Constructing a hyperefficient electrical grid or high-speed rail network is prohibitively expensive due to this solitary requirement unless a superconductor network can perform both duties simultaneously.
Scientists from the University of Houston, Adelwitz Technologiezentrum GmbH, and the Leibniz Institute for Solid State and Materials Research created a proof of concept for a superconducting highway that could transport vehicles and electricity while cooling the necessary superconductors with a liquid hydrogen pipeline in APL Energy, published by AIP Publishing.
In most magnetic levitation designs, the superconductor is usually located inside the vehicle and suspended above a magnetic track. The authors opted to reverse the configuration, placing the superconductor on the ground and equipping each vehicle with a magnet. The outcome of this is a system with multiple uses, placing it within the realm of affordability.
Study author Zhifeng Ren says, “Superconductor-levitated magnetic vehicles, instead of magnet-levitated superconducting vehicles, can provide additional benefits such as electrical power transmission and storage. We developed a new superconducting system that can transport and store a huge amount of energy and also transport people and goods with speeds of at least 400 miles per hour.”
With a liquid hydrogen pipeline, they addressed the problem of superconductor cooling.
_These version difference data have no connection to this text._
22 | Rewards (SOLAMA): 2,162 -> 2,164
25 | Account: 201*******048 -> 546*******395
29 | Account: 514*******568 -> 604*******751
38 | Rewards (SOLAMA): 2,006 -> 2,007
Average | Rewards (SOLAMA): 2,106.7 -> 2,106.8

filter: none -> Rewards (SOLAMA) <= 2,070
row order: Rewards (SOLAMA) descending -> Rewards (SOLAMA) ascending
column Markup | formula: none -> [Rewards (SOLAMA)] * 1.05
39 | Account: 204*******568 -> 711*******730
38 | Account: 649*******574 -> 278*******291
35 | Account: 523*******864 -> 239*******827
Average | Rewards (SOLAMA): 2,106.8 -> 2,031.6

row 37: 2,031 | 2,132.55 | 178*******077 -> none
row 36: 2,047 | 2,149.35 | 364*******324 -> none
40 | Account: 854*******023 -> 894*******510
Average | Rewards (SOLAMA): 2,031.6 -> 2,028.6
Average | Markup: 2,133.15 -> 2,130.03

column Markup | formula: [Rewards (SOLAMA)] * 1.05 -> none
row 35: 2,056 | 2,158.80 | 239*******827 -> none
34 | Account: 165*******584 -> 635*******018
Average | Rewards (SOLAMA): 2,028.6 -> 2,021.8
As hydrogen is a gas at normal temperature, transporting and storing it requires either risky pressurized tanks or expensive cryogenic temperatures. The cost of cooling the superconductor and transferring hydrogen are the same under the team’s proposal.
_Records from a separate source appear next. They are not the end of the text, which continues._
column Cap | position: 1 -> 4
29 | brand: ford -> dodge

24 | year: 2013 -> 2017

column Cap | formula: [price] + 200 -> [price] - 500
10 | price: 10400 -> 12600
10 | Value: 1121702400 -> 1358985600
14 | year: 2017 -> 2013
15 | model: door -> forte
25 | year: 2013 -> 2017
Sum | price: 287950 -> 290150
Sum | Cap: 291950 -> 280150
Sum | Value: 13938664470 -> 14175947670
They established that various applications can coexist in the laboratory using a scale model, and they now intend to develop a full-size demonstration. The researchers have envisioned their system sitting underneath existing highways to make use of the current infrastructure.
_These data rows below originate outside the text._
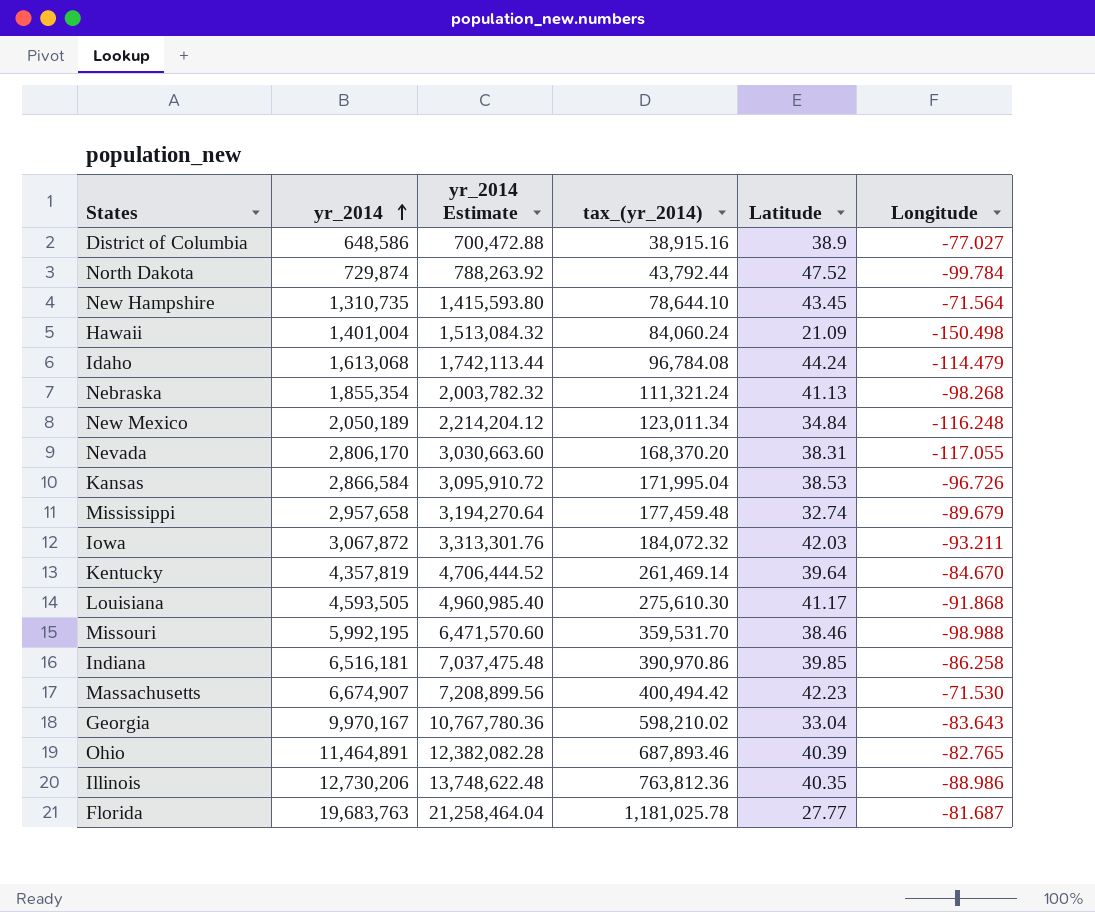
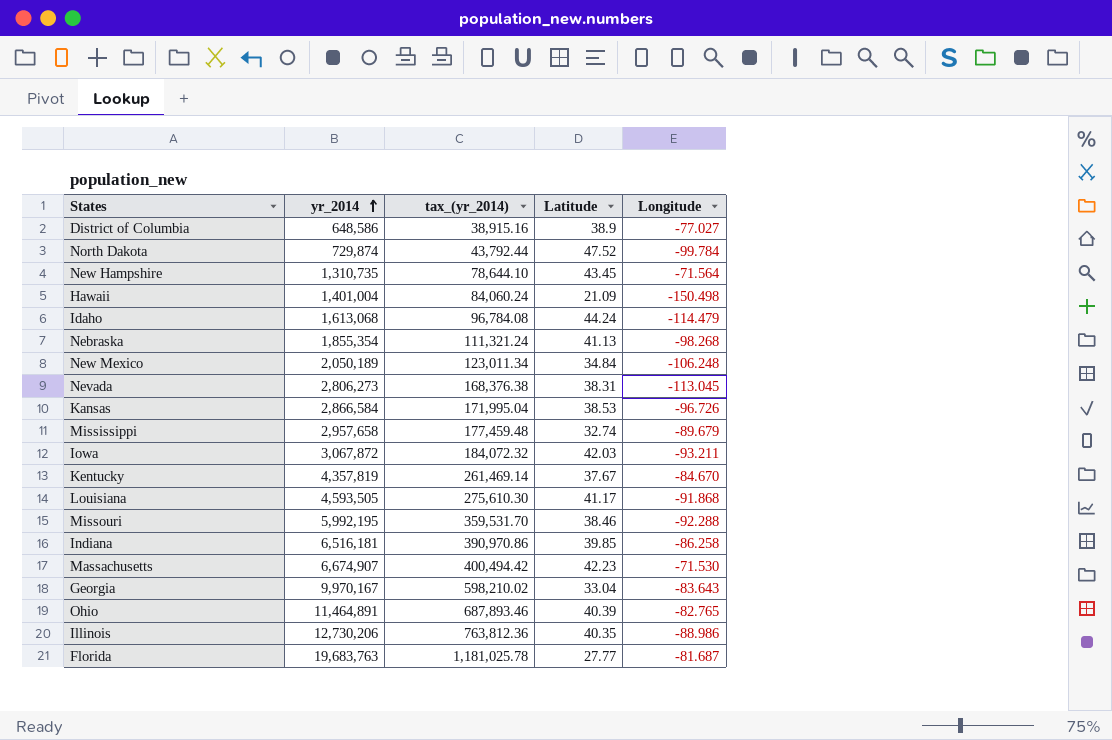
column yr_2014 Estimate | formula: [yr_2014] * 1.08 -> none
New Mexico | Longitude: -116.248 -> -106.248
Nevada | yr_2014: 2,806,170 -> 2,806,273
Nevada | tax_(yr_2014): 168,370.20 -> 168,376.38
Nevada | Longitude: -117.055 -> -113.045
Kentucky | Latitude: 39.64 -> 37.67
Missouri | Longitude: -98.988 -> -92.288

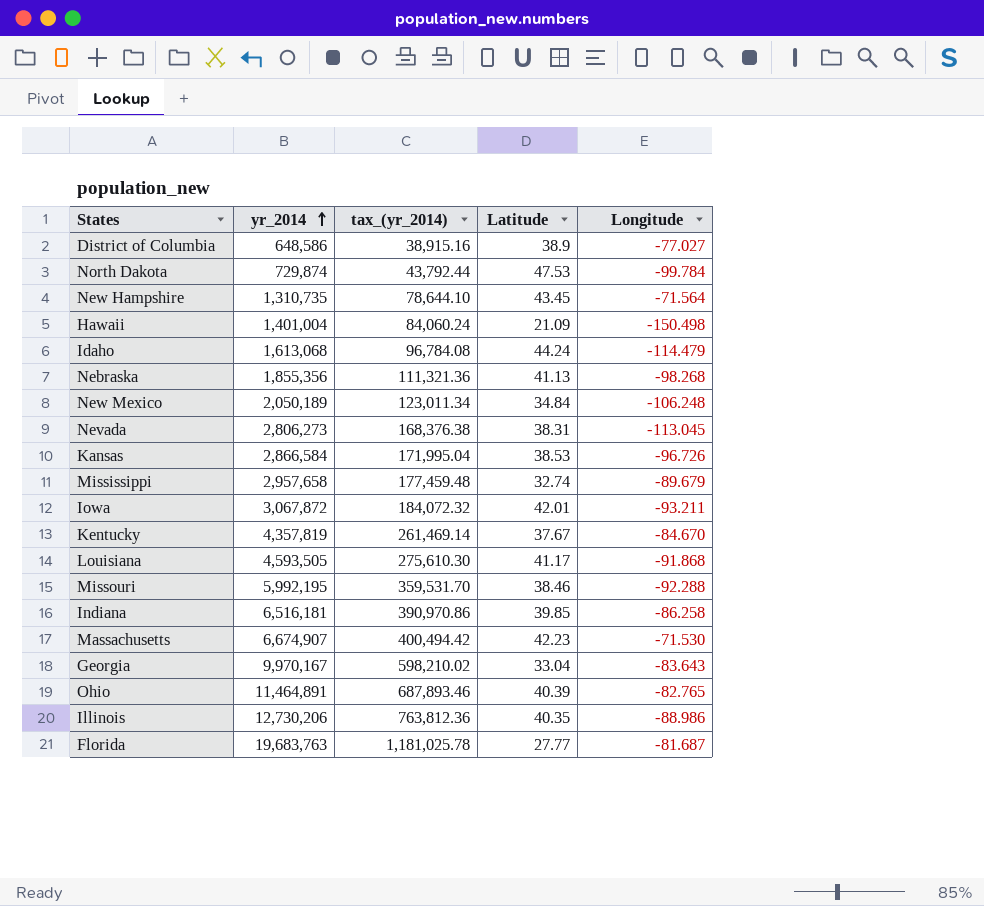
North Dakota | Latitude: 47.52 -> 47.53
Nebraska | yr_2014: 1,855,354 -> 1,855,356
Nebraska | tax_(yr_2014): 111,321.24 -> 111,321.36
Iowa | Latitude: 42.03 -> 42.01

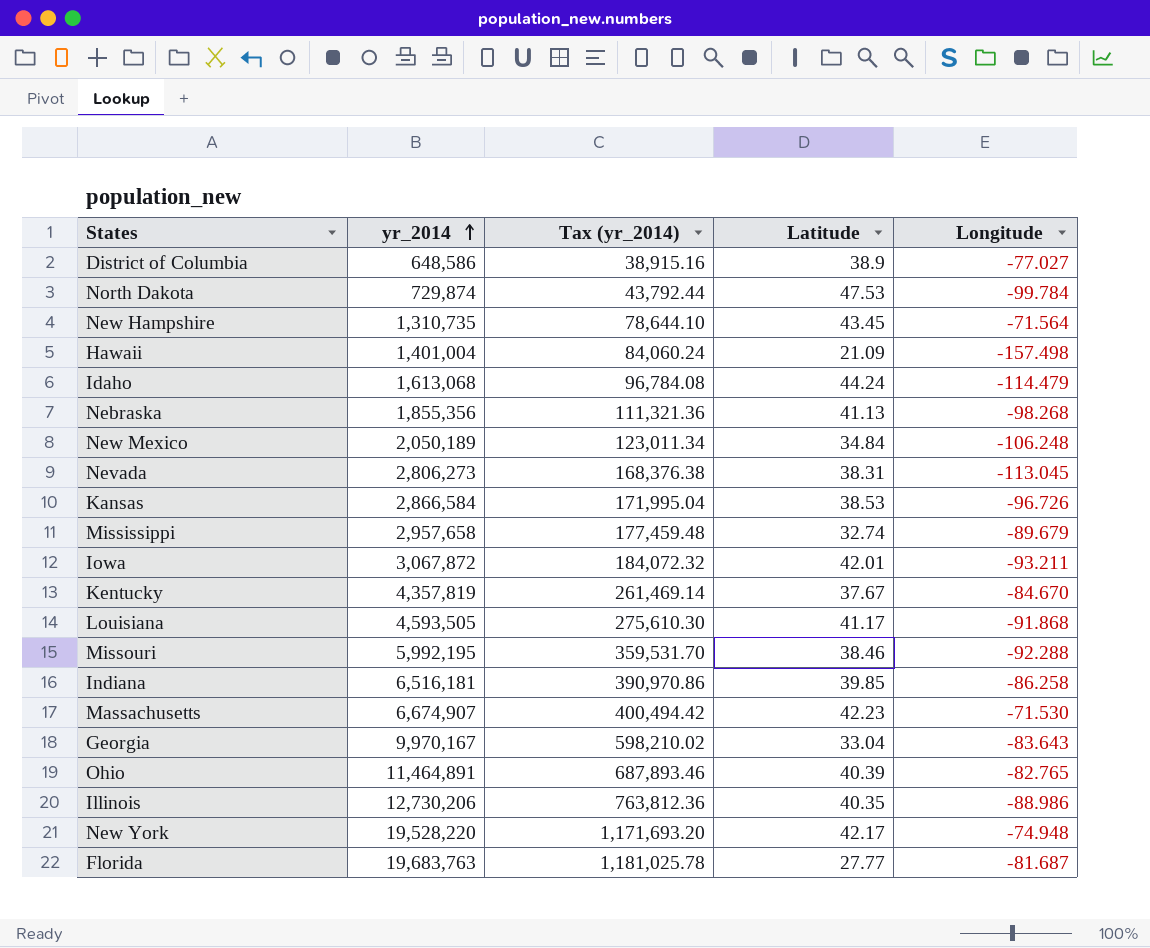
column name: tax_(yr_2014) -> Tax (yr_2014)
Hawaii | Longitude: -150.498 -> -157.498
row New York: none -> 19,528,220 | 1,171,693.20 | 42.17 | -74.948

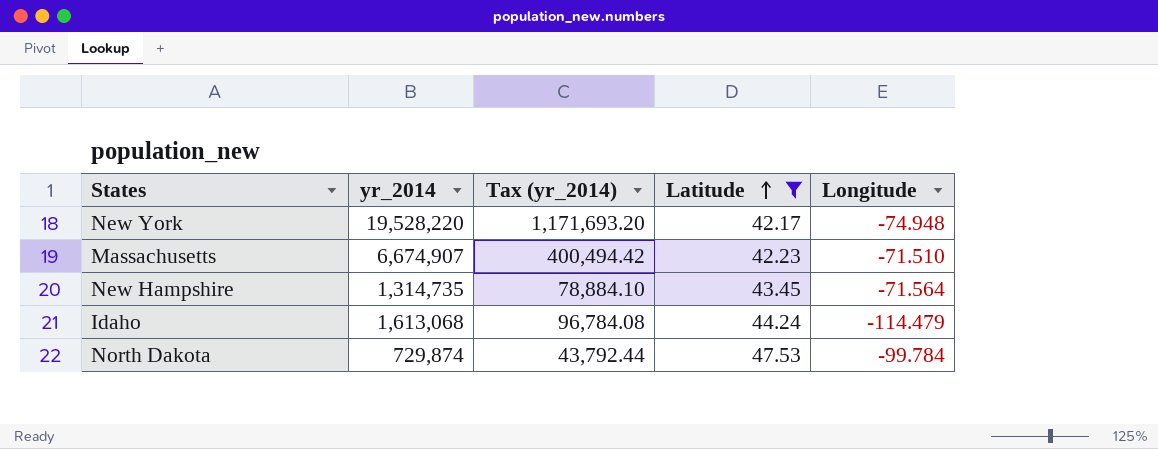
filter: none -> Latitude >= 42.17
row order: yr_2014 ascending -> Latitude ascending
Massachusetts | Longitude: -71.530 -> -71.510
New Hampshire | yr_2014: 1,310,735 -> 1,314,735
New Hampshire | Tax (yr_2014): 78,644.10 -> 78,884.10

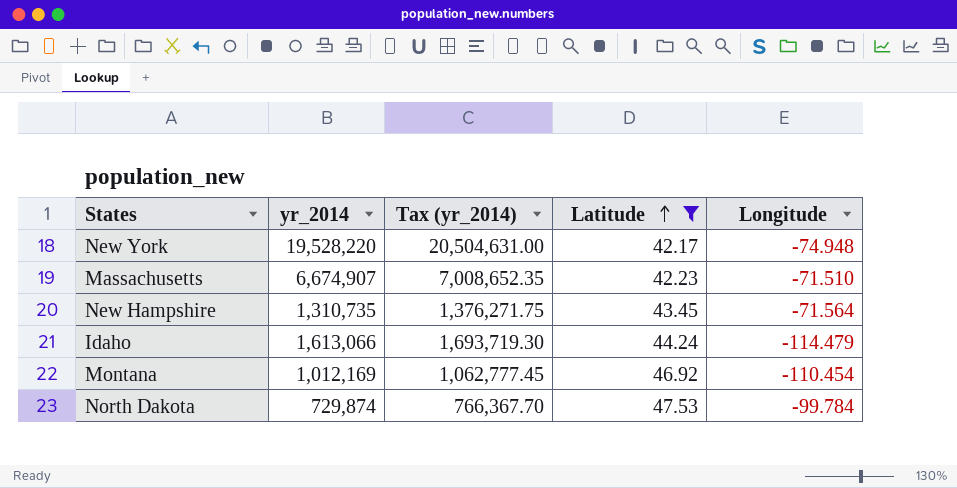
column Tax (yr_2014) | formula: [yr_2014] * 0.06 -> [yr_2014] * 1.05
New Hampshire | yr_2014: 1,314,735 -> 1,310,735
Idaho | yr_2014: 1,613,068 -> 1,613,066
row Montana: none -> 1,012,169 | 1,062,777.45 | 46.92 | -110.454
“People can drive onto the superconducting highway any time without waiting for a train or airplane, and modifying the existing highways means there is no need to acquire land for the tracks. With enough financial support, we could make a working system over a relatively short distance, like from Houston to Austin,” Ren concludes.
Journal Reference:
Vakaliuk, O., et al. (2023). A multifunctional highway system incorporating superconductor levitated vehicles and liquefied hydrogen. APL Energy. doi.org/10.1063/5.0139834.